3rdEyeGirl confirmed that HARDROCKLOVER will be on the album – apparently called The Hit & Run Album, after Prince’s  series of pop up live dates – on 6Music this morning. They also confirmed that a re-worked version of 1,000 Hugs & Kisses, an outtake that dates back to the early 90s, and Art Official Age’s This Could Be Us are slated to appear. “This Could Be Us is such a classic tune that’s so beautiful and the lyrics are amazing, the production is phenomenal,” they said.  “But then when you hear this new version on the Hit & Run CD, it is totally different – super cool, really industrial sounding. Joshua [Welton, Prince’s current co-producer] and Prince just totally flipped it and turned it into something completely new.”

We imagine Baltimore will also be included. The song was written and released in response to the police brutality against the black community in the US, particularly the high profile cases of Michael Brown and Freddie Gray, who are name checked in the lyrics. Hearing the song made us wonder what Prince could do with a socially-concious album akin to Marvin Gaye‘s What’s Goin’ On. Despite the heavy subject matter, the song actually has a breezy feel, akin to his earlier hit Take Me With U.

If Baltimore is included, it looks to be in the minority on the album in that field, as the band told Matt Everitt; “It’s weird, there’s a lot of experimental sound. It’s just hit after hit and definitely caters to those fans who just love to hear what Prince has to say, rather than wanting to always hear that classic Purple Rain Prince sound.”

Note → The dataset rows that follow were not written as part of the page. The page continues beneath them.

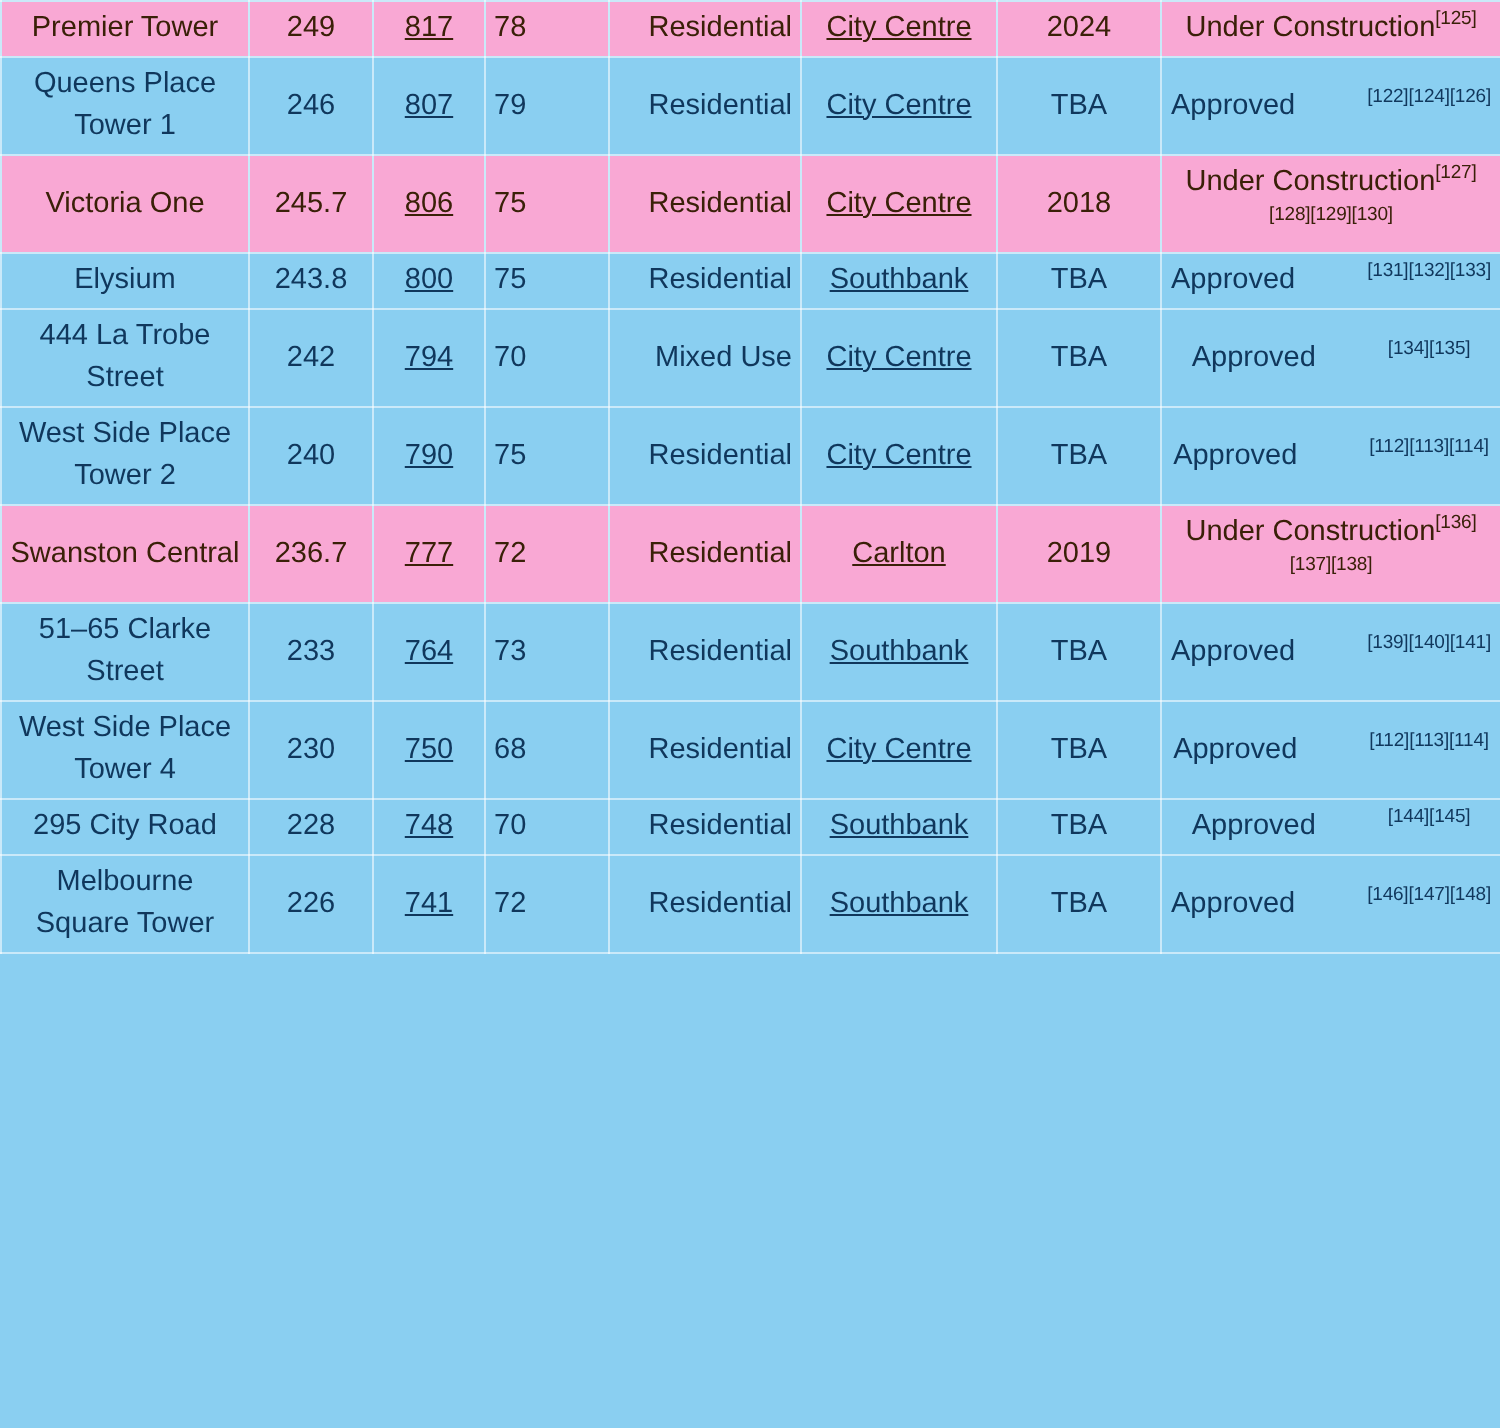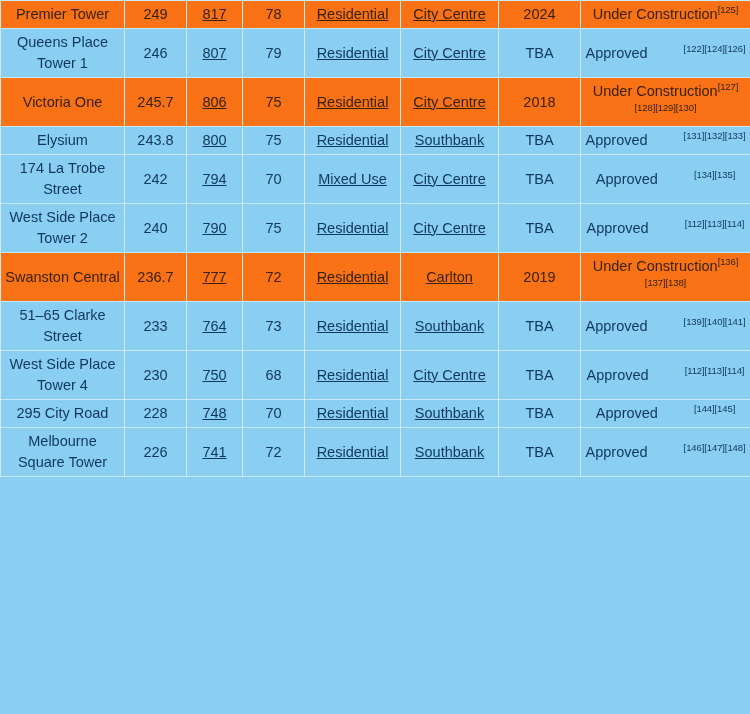"Premier Tower" tr.row-orange td { background: #f97316 -> #f9a8d4 }
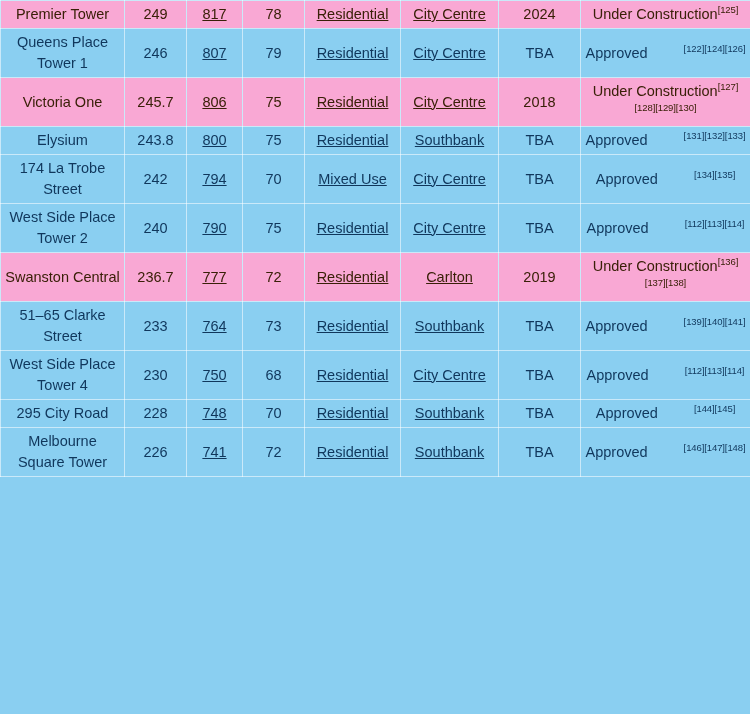"78" .col-floors { text-align: center -> left }
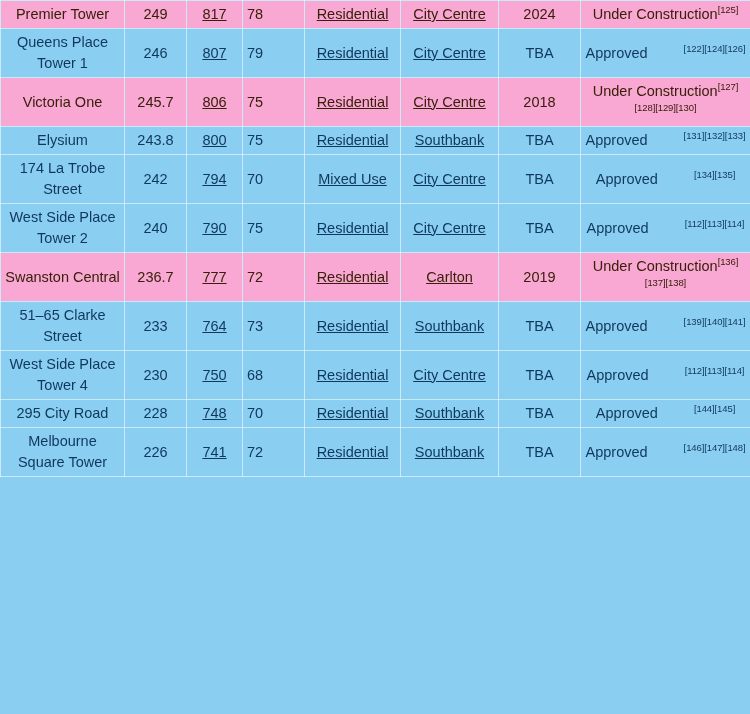"Residential" .col-use { text-align: center -> right; text-decoration: underline -> none }
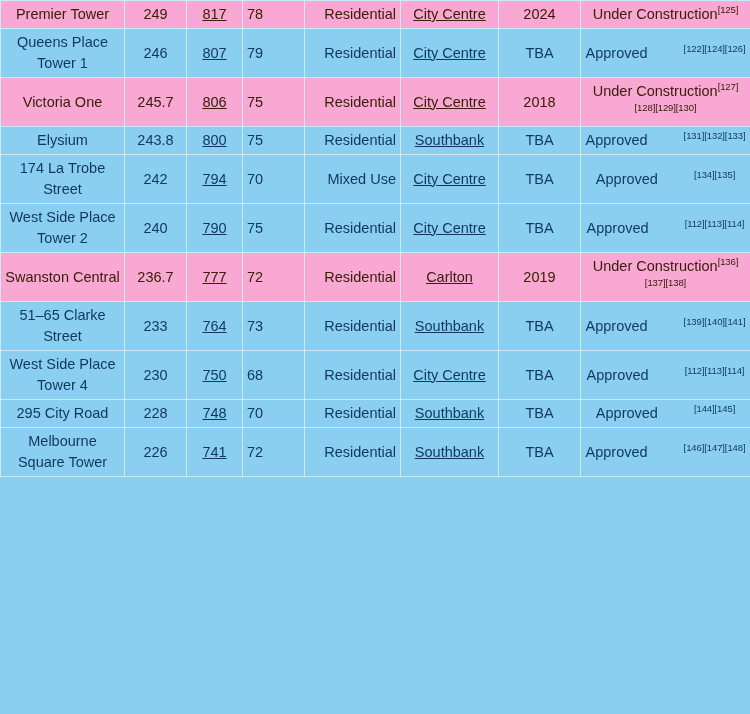"174 La Trobe Street" td.col-name { text: 174 -> 444 }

Luckily, we’re in that group. New Prince music is always welcome, and not just because you never know what he is going to do next. Since he left Warner Bros in the mid-1990’s, we’ve been treated to around twenty solo albums, ranging between pop, R&B, funk, rock, classical, acoustic, soul, solo piano, psychedelic, electronica and instrumental jazz.

So, yes, it’s exciting being a Prince fan. But, given that there’s no release date set, we’re going to have to force ourselves not to get excited until we’re holding it in our hands!